She had it when we were dating five years ago. A long brown dress she wore whenever she was home. Anytime I visited her while dating, she wore that long dress. I took several pictures of her in that dress. One day when we were going through her pictures she remarked, “You only take photos of me when I’m wearing this dress. Do you want people to say that I have only one dress?”

I told her, “Maybe you should get a new one. This one has suffered in your hands already.” She responded, “I have a lot of them here ooo but my spirit is in this one.”

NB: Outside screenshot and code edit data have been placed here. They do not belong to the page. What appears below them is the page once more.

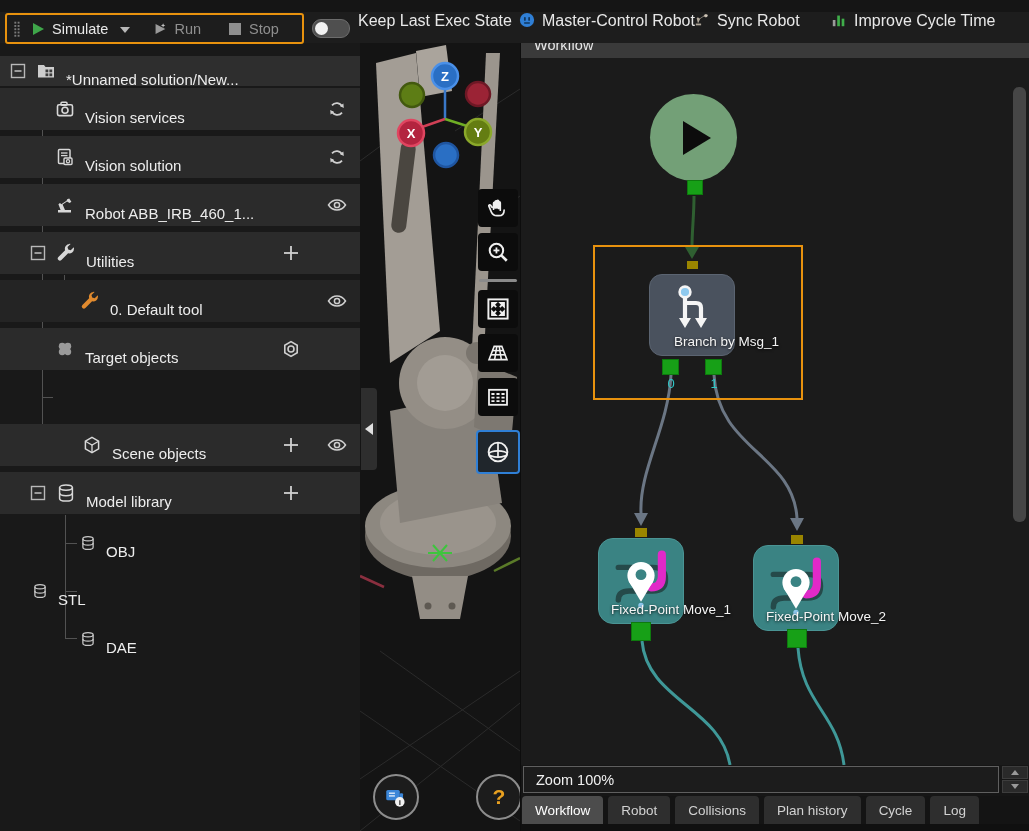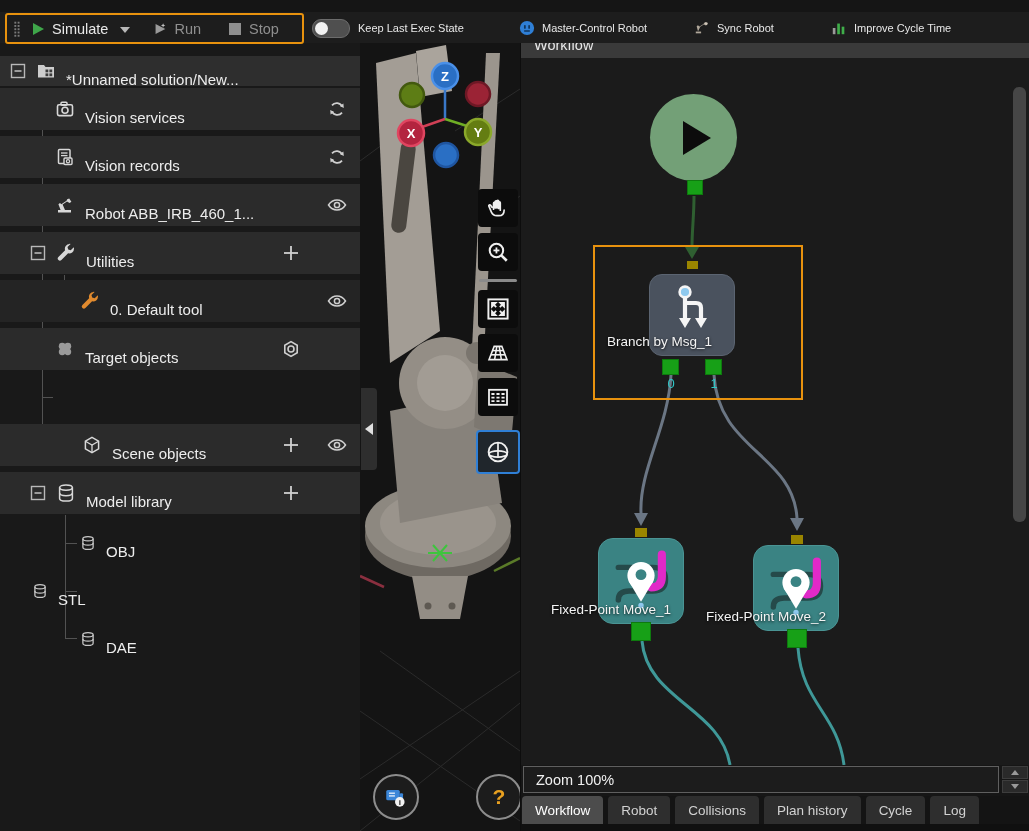"Keep Last Exec State" .tb-abs { align-items: center -> flex-start; font-size: 11px -> 16px }
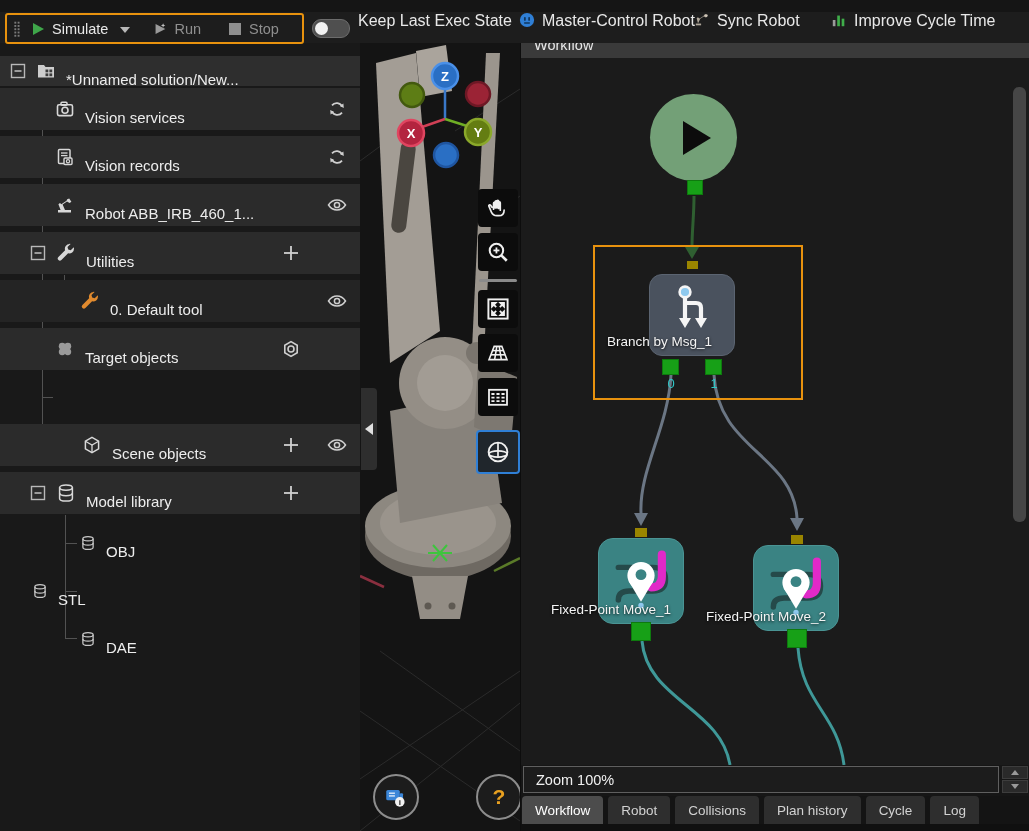"Vision records" span.slabel { text: records -> solution }
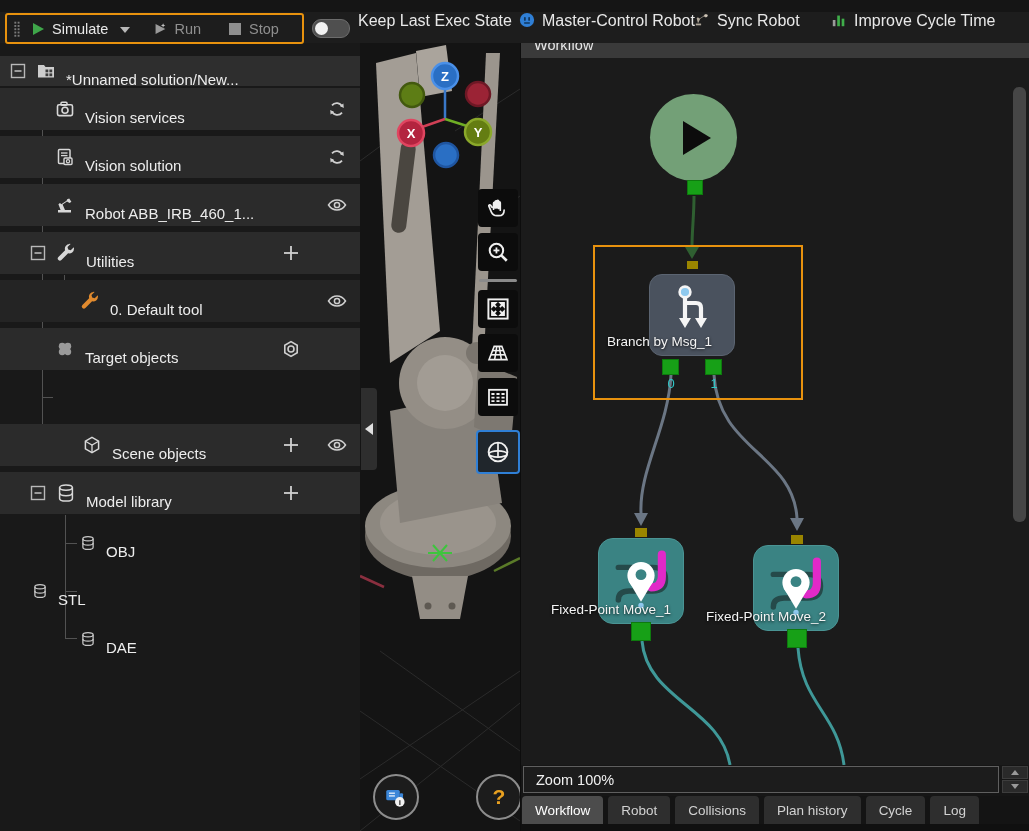"Branch by Msg_1" .nlabel { text-align: left -> right }
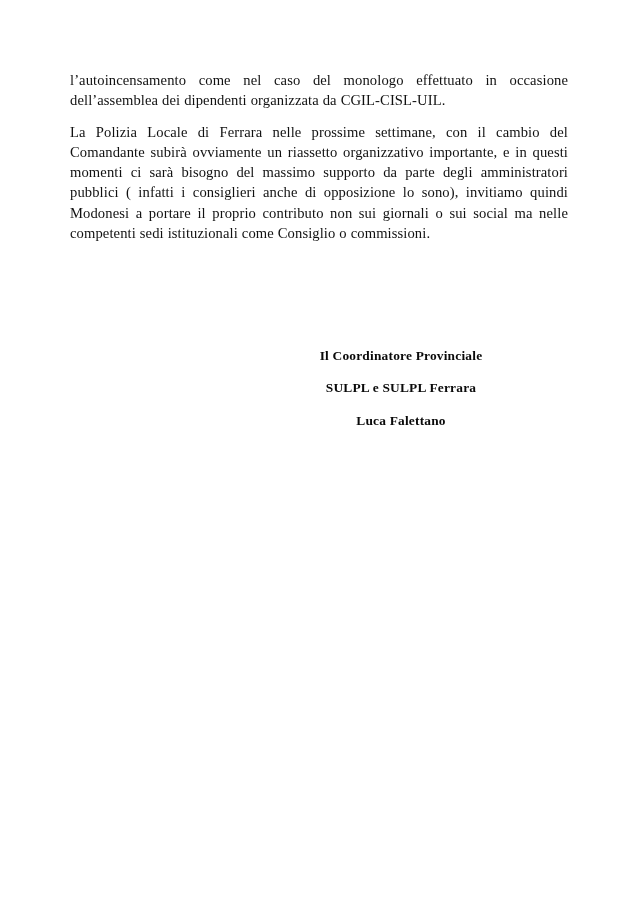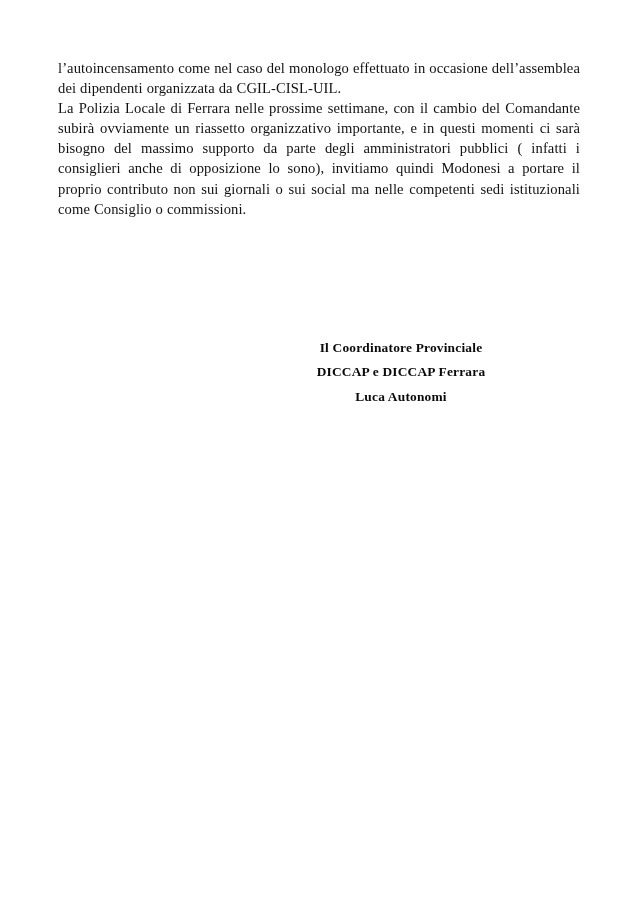"l’autoincensamento come nel caso del" .para { margin: 0 -> 12px }
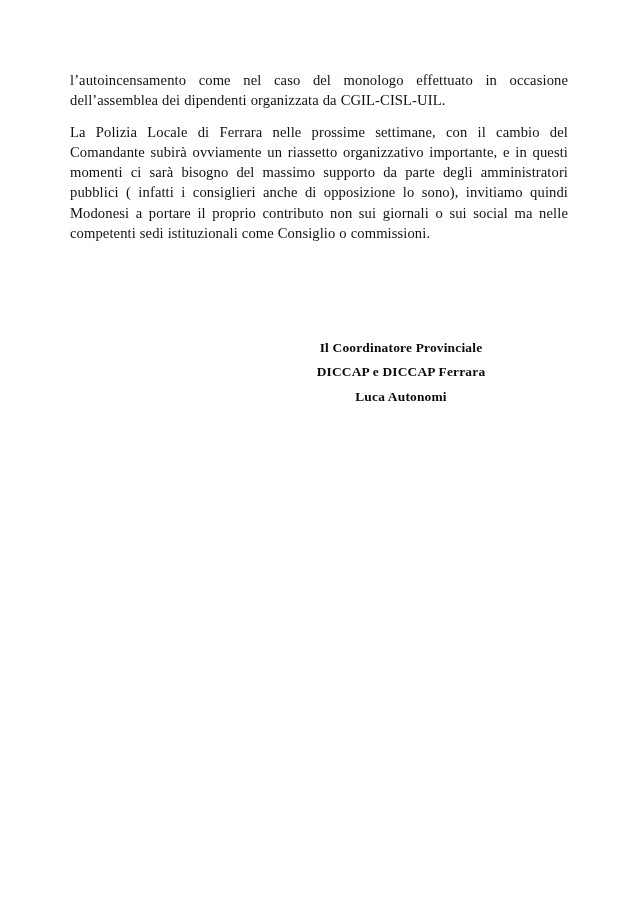"Il Coordinatore Provinciale" .sig-line { margin: 8px -> 16px }
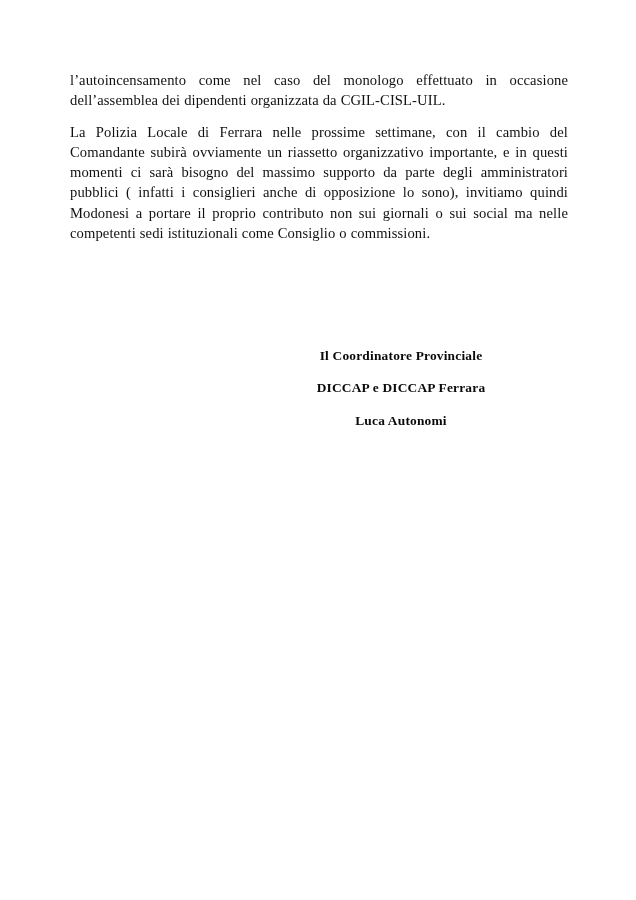"DICCAP e DICCAP Ferrara" p.sig-line { text: DICCAP e DICCAP -> SULPL e SULPL }
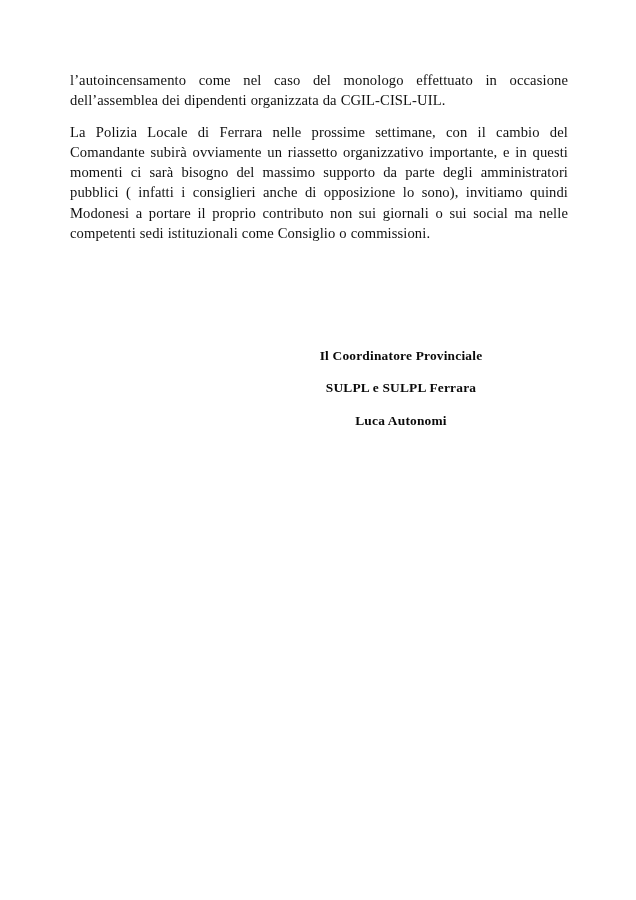"Luca Autonomi" p.sig-line { text: Autonomi -> Falettano }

We got married and that dress made it to our matrimonial home. She never wore any dress in the house except that one. When I complained she said I was jealous. I got her petite dresses she could equally wear at home; bum shorts, ready-to-fight, different shades of blouses etc. She wore them the very day I gave them to her. Those dresses never saw the light of day again. She went back to default, wearing that long brown dress.

The dress wasn’t even nice. It didn’t add anything to her beauty. If anything, it made her look shabby and uncared for. Like a house girl in a big pantry. So we had verbal fights about the dress and I even warned her not to wear it around me. He didn’t heed. He continued wearing it because her spirit, according to her, had made the dress her home.

Homes get burned to ashes sometimes so one day when she wasn’t around to fight, I took the dress, added it to toilet papers and burnt it. The end of an era. No ashes to give her a clue and no ghost to haunt my existence, so I thought.

I was wrong. That dress is dead but our marriage hasn’t been the same again. She wakes up in the morning asking about the dress. In the afternoon, she’ll turn the room over, looking for her dress. In the evening, she’ll go to bed while trying to figure out where last she put the dress.

I would have told her, but how she behaves makes the man in me shiver. I tell her, “It’s just a dress. Let it go and allow your spirit to make a home in a new one.”

She gives me bombastic side eyes and says, “I suspect you know something about my missing dress. You better show me where you placed it before I start misbehaving.”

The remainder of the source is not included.